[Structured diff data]
────────

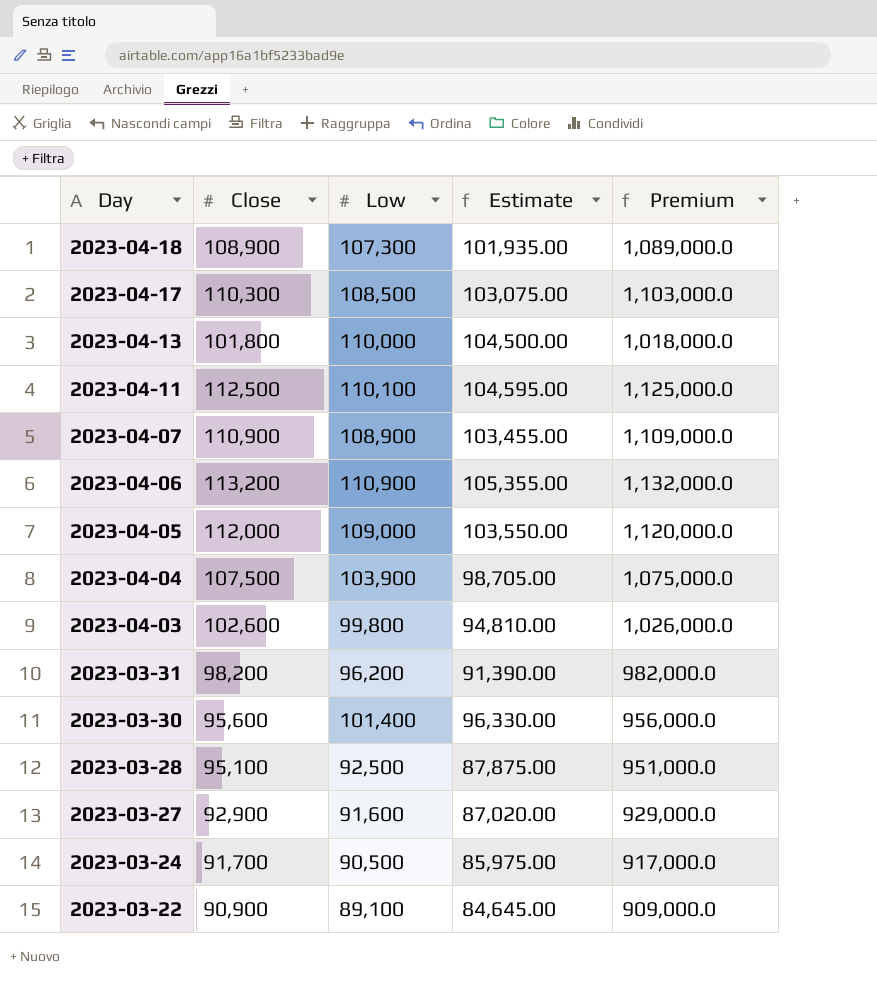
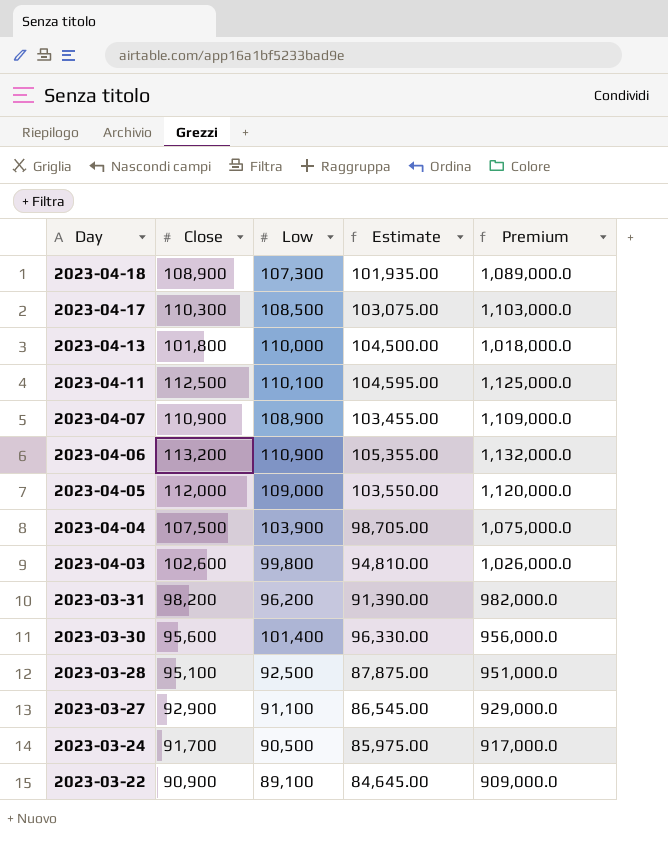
2023-03-27 | Low: 91,600 -> 91,100
2023-03-27 | Estimate: 87,020.00 -> 86,545.00

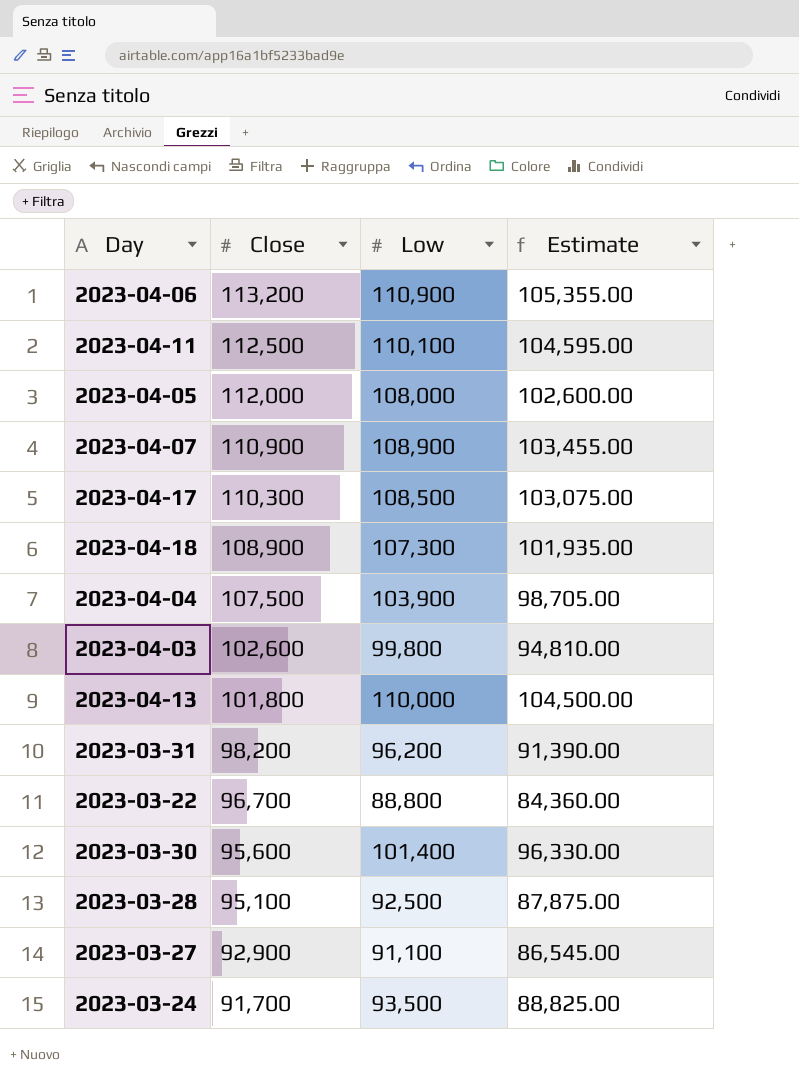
row order: Day descending -> Close descending
column Premium | formula: [Close] * 10 -> none
2023-04-05 | Low: 109,000 -> 108,000
2023-04-05 | Estimate: 103,550.00 -> 102,600.00
2023-03-22 | Close: 90,900 -> 96,700
2023-03-22 | Low: 89,100 -> 88,800
2023-03-22 | Estimate: 84,645.00 -> 84,360.00
2023-03-24 | Low: 90,500 -> 93,500
2023-03-24 | Estimate: 85,975.00 -> 88,825.00

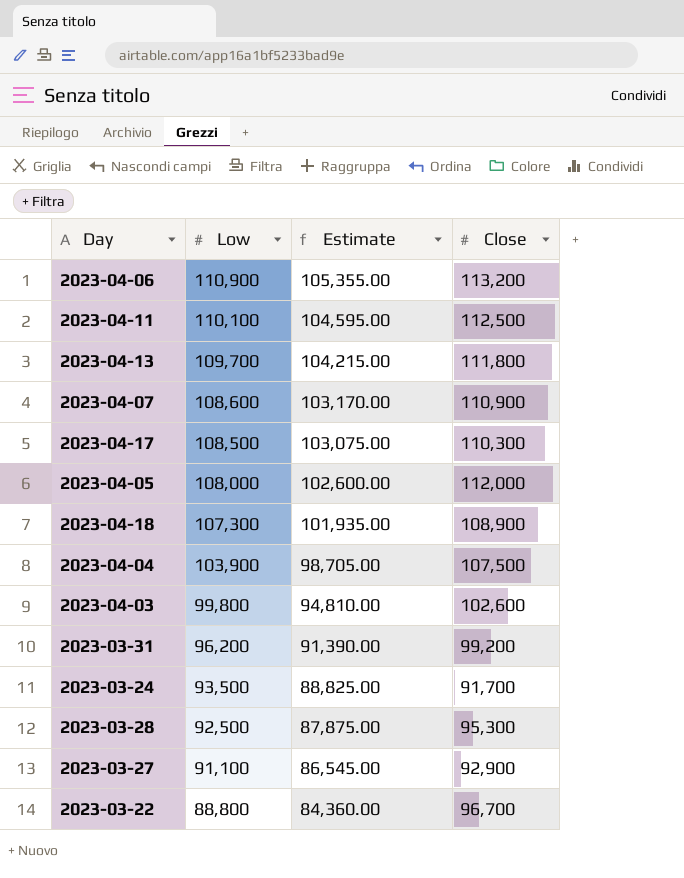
row order: Close descending -> Low descending
column Close | position: 2 -> 4
row 2023-03-30: 95,600 | 101,400 | 96,330.00 -> none
2023-04-13 | Low: 110,000 -> 109,700
2023-04-13 | Estimate: 104,500.00 -> 104,215.00
2023-04-13 | Close: 101,800 -> 111,800
2023-04-07 | Low: 108,900 -> 108,600
2023-04-07 | Estimate: 103,455.00 -> 103,170.00
2023-03-31 | Close: 98,200 -> 99,200
2023-03-28 | Close: 95,100 -> 95,300

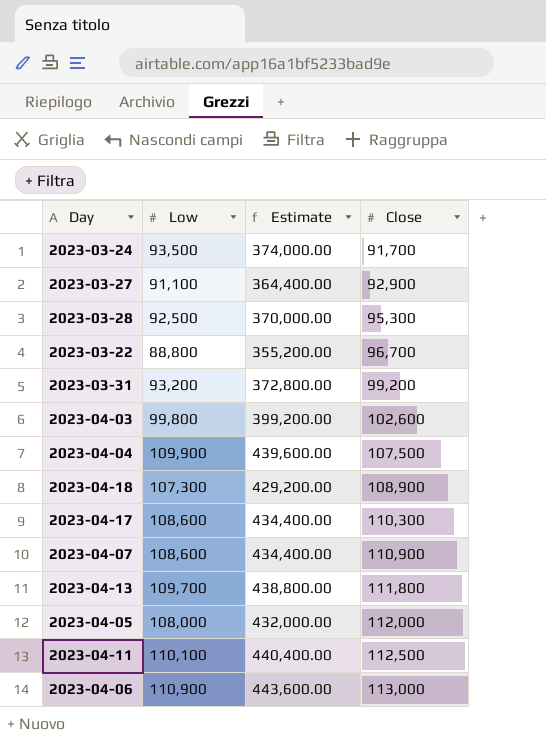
row order: Low descending -> Close ascending
column Estimate | formula: [Low] * 0.95 -> [Low] * 4
2023-03-31 | Low: 96,200 -> 93,200
2023-04-04 | Low: 103,900 -> 109,900
2023-04-17 | Low: 108,500 -> 108,600
2023-04-06 | Close: 113,200 -> 113,000

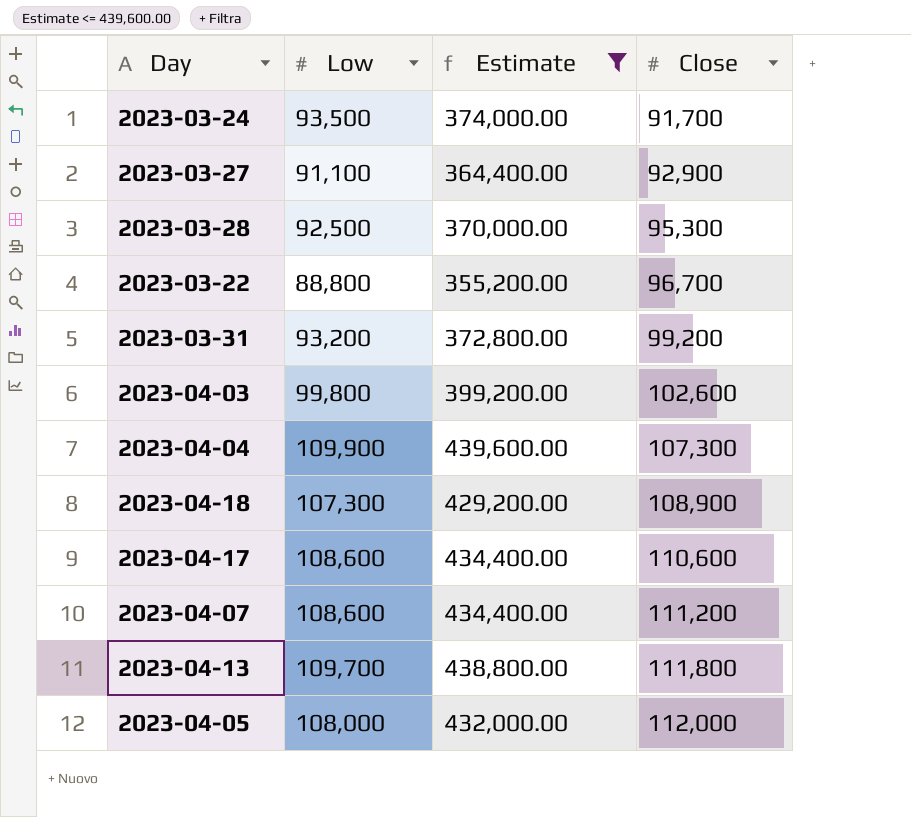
filter: none -> Estimate <= 439,600.00
2023-04-04 | Close: 107,500 -> 107,300
2023-04-17 | Close: 110,300 -> 110,600
2023-04-07 | Close: 110,900 -> 111,200

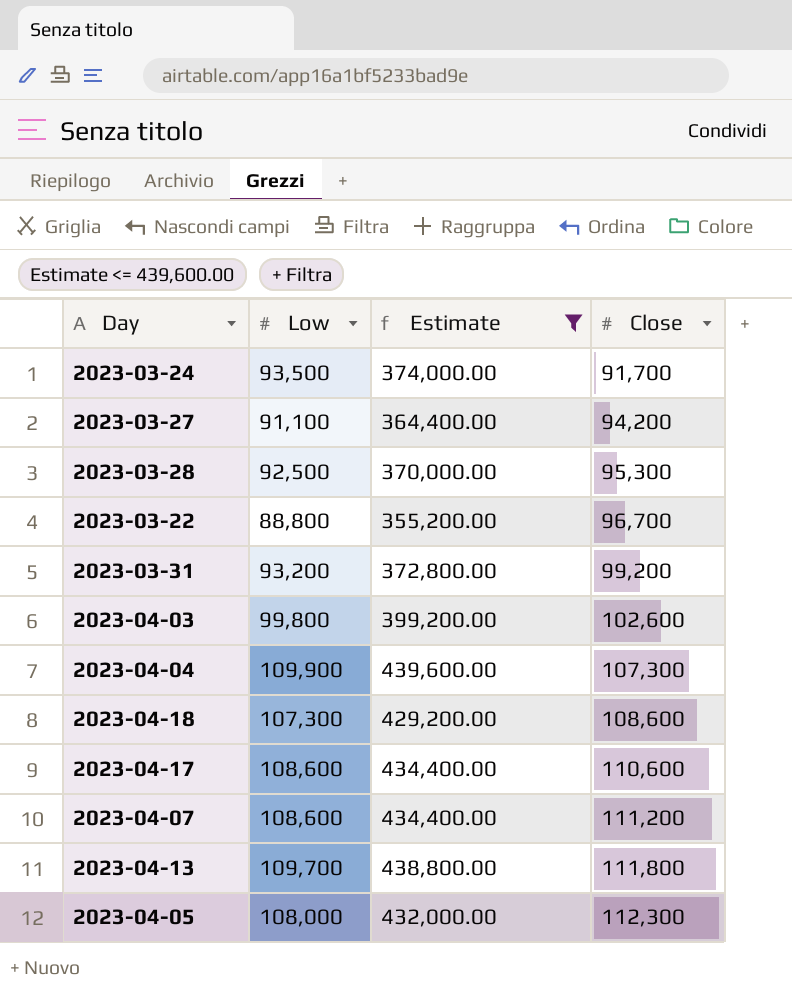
2023-03-27 | Close: 92,900 -> 94,200
2023-04-18 | Close: 108,900 -> 108,600
2023-04-05 | Close: 112,000 -> 112,300

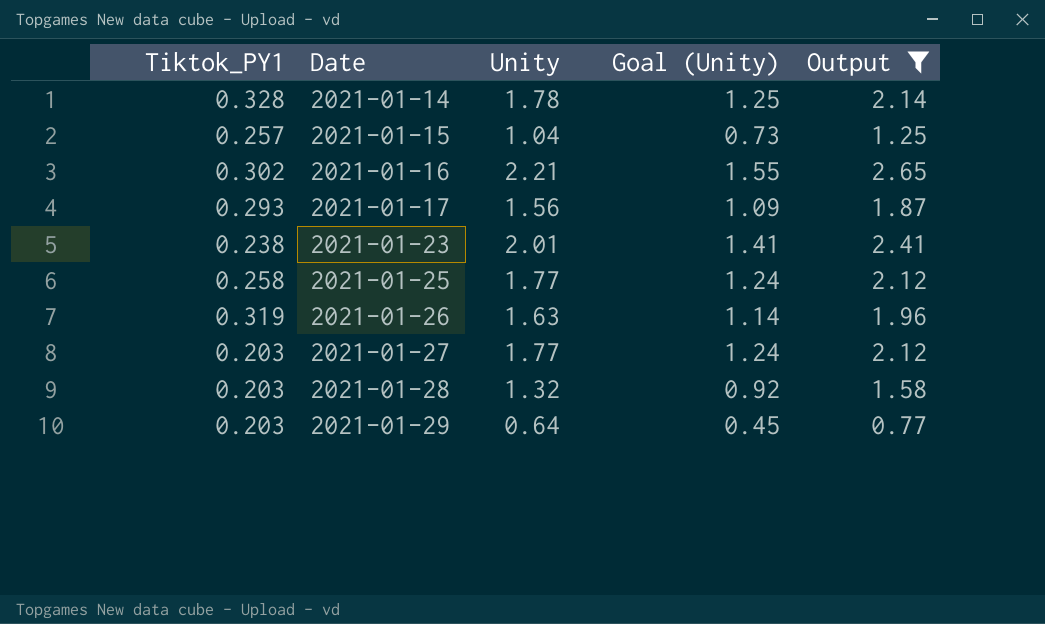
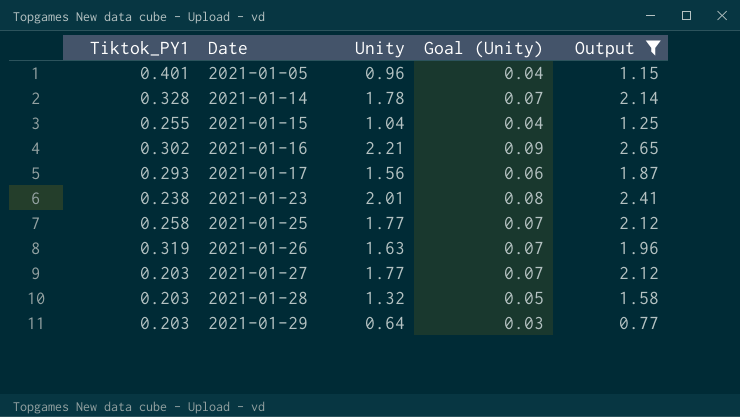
column Goal (Unity) | formula: [Unity] * 0.7 -> [Unity] * 0.04
row 2021-01-05: none -> 0.401 | 0.96 | 0.04 | 1.15
2021-01-15 | Tiktok_PY1: 0.257 -> 0.255

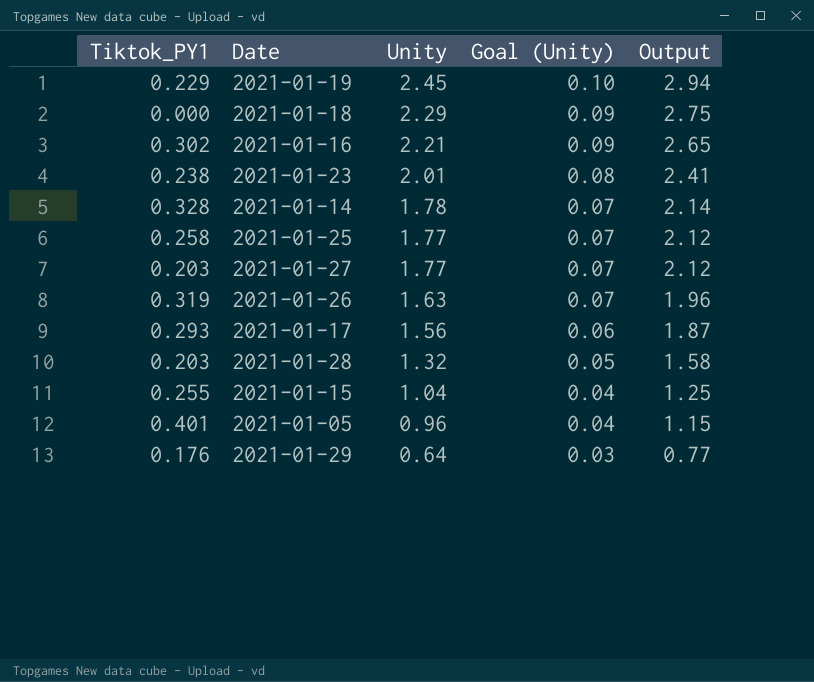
filter: Output <= 2.65 -> none
row order: Date ascending -> Unity descending
2021-01-29 | Tiktok_PY1: 0.203 -> 0.176

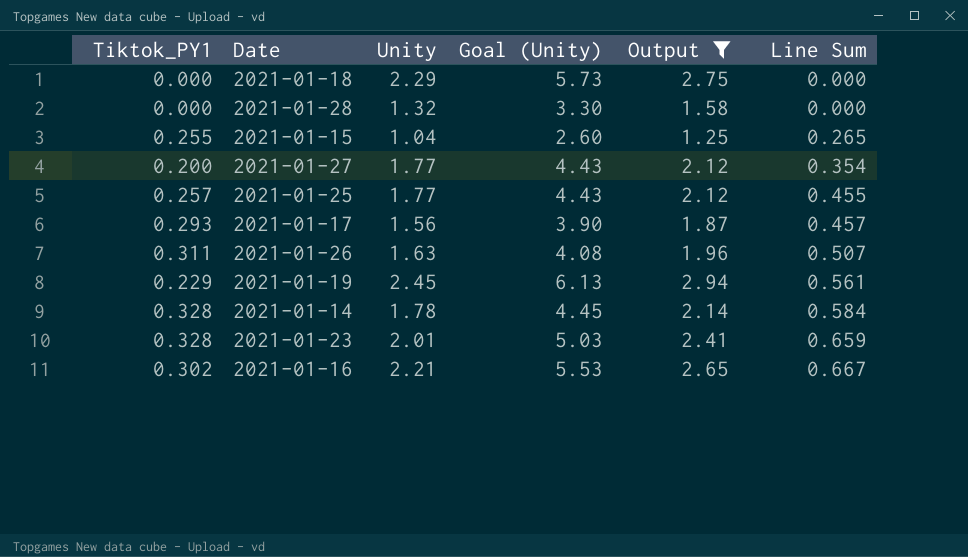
filter: none -> Output >= 1.25
row order: Unity descending -> Line Sum ascending
column Goal (Unity) | formula: [Unity] * 0.04 -> [Unity] * 2.5
column Line Sum | formula: none -> [Tiktok_PY1] * [Unity]
2021-01-28 | Tiktok_PY1: 0.203 -> 0.000
2021-01-27 | Tiktok_PY1: 0.203 -> 0.200
2021-01-25 | Tiktok_PY1: 0.258 -> 0.257
2021-01-26 | Tiktok_PY1: 0.319 -> 0.311
2021-01-23 | Tiktok_PY1: 0.238 -> 0.328

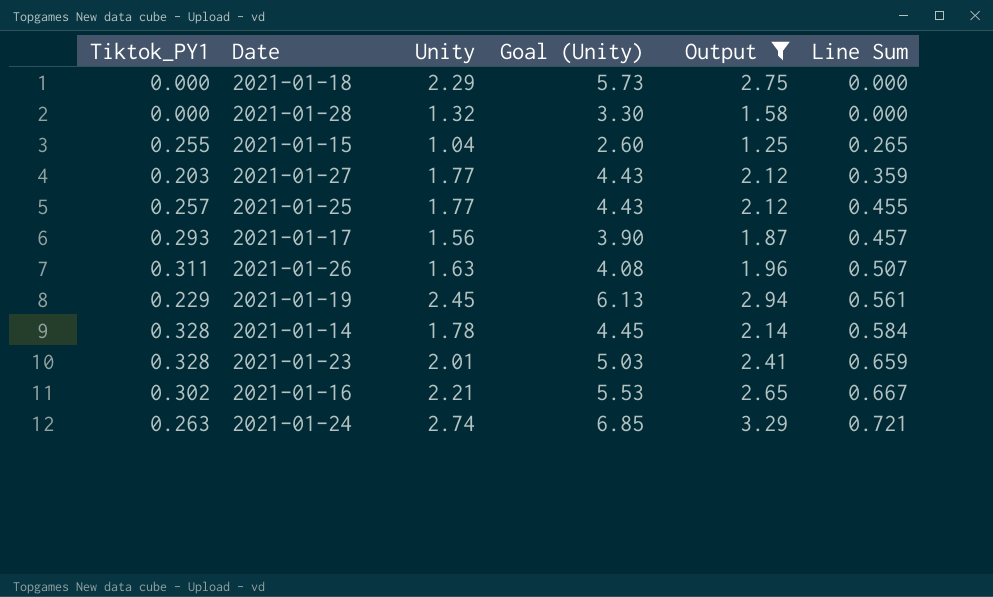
2021-01-27 | Tiktok_PY1: 0.200 -> 0.203
2021-01-27 | Line Sum: 0.354 -> 0.359
row 2021-01-24: none -> 0.263 | 2.74 | 6.85 | 3.29 | 0.721

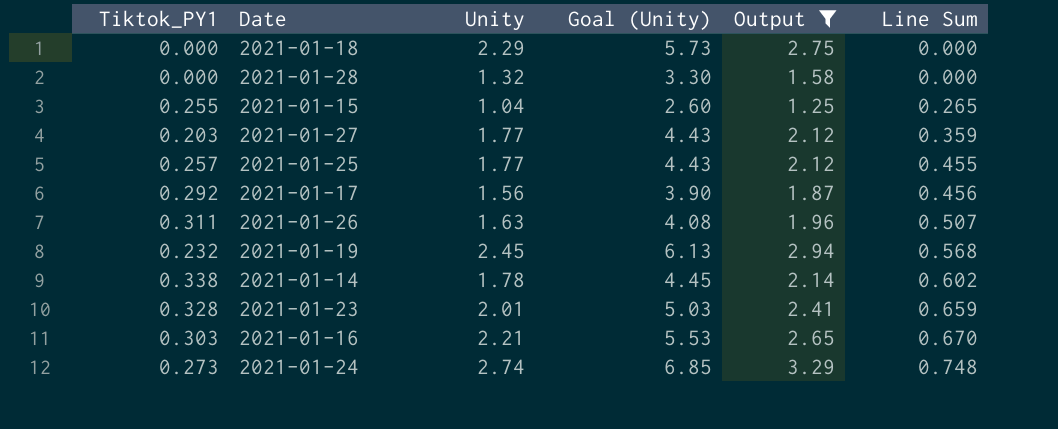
2021-01-17 | Tiktok_PY1: 0.293 -> 0.292
2021-01-17 | Line Sum: 0.457 -> 0.456
2021-01-19 | Tiktok_PY1: 0.229 -> 0.232
2021-01-19 | Line Sum: 0.561 -> 0.568
2021-01-14 | Tiktok_PY1: 0.328 -> 0.338
2021-01-14 | Line Sum: 0.584 -> 0.602
2021-01-16 | Tiktok_PY1: 0.302 -> 0.303
2021-01-16 | Line Sum: 0.667 -> 0.670
2021-01-24 | Tiktok_PY1: 0.263 -> 0.273
2021-01-24 | Line Sum: 0.721 -> 0.748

────────

### Task directions
Print out the entries above word for word from the first line to the line containing "column Goal (Unity) | formula: [Unity] * 0.7", both included, omitting the pictures.

### Solution to this problem
2023-03-27 | Low: 91,600 -> 91,100
2023-03-27 | Estimate: 87,020.00 -> 86,545.00

row order: Day descending -> Close descending
column Premium | formula: [Close] * 10 -> none
2023-04-05 | Low: 109,000 -> 108,000
2023-04-05 | Estimate: 103,550.00 -> 102,600.00
2023-03-22 | Close: 90,900 -> 96,700
2023-03-22 | Low: 89,100 -> 88,800
2023-03-22 | Estimate: 84,645.00 -> 84,360.00
2023-03-24 | Low: 90,500 -> 93,500
2023-03-24 | Estimate: 85,975.00 -> 88,825.00

row order: Close descending -> Low descending
column Close | position: 2 -> 4
row 2023-03-30: 95,600 | 101,400 | 96,330.00 -> none
2023-04-13 | Low: 110,000 -> 109,700
2023-04-13 | Estimate: 104,500.00 -> 104,215.00
2023-04-13 | Close: 101,800 -> 111,800
2023-04-07 | Low: 108,900 -> 108,600
2023-04-07 | Estimate: 103,455.00 -> 103,170.00
2023-03-31 | Close: 98,200 -> 99,200
2023-03-28 | Close: 95,100 -> 95,300

row order: Low descending -> Close ascending
column Estimate | formula: [Low] * 0.95 -> [Low] * 4
2023-03-31 | Low: 96,200 -> 93,200
2023-04-04 | Low: 103,900 -> 109,900
2023-04-17 | Low: 108,500 -> 108,600
2023-04-06 | Close: 113,200 -> 113,000

filter: none -> Estimate <= 439,600.00
2023-04-04 | Close: 107,500 -> 107,300
2023-04-17 | Close: 110,300 -> 110,600
2023-04-07 | Close: 110,900 -> 111,200

2023-03-27 | Close: 92,900 -> 94,200
2023-04-18 | Close: 108,900 -> 108,600
2023-04-05 | Close: 112,000 -> 112,300

column Goal (Unity) | formula: [Unity] * 0.7 -> [Unity] * 0.04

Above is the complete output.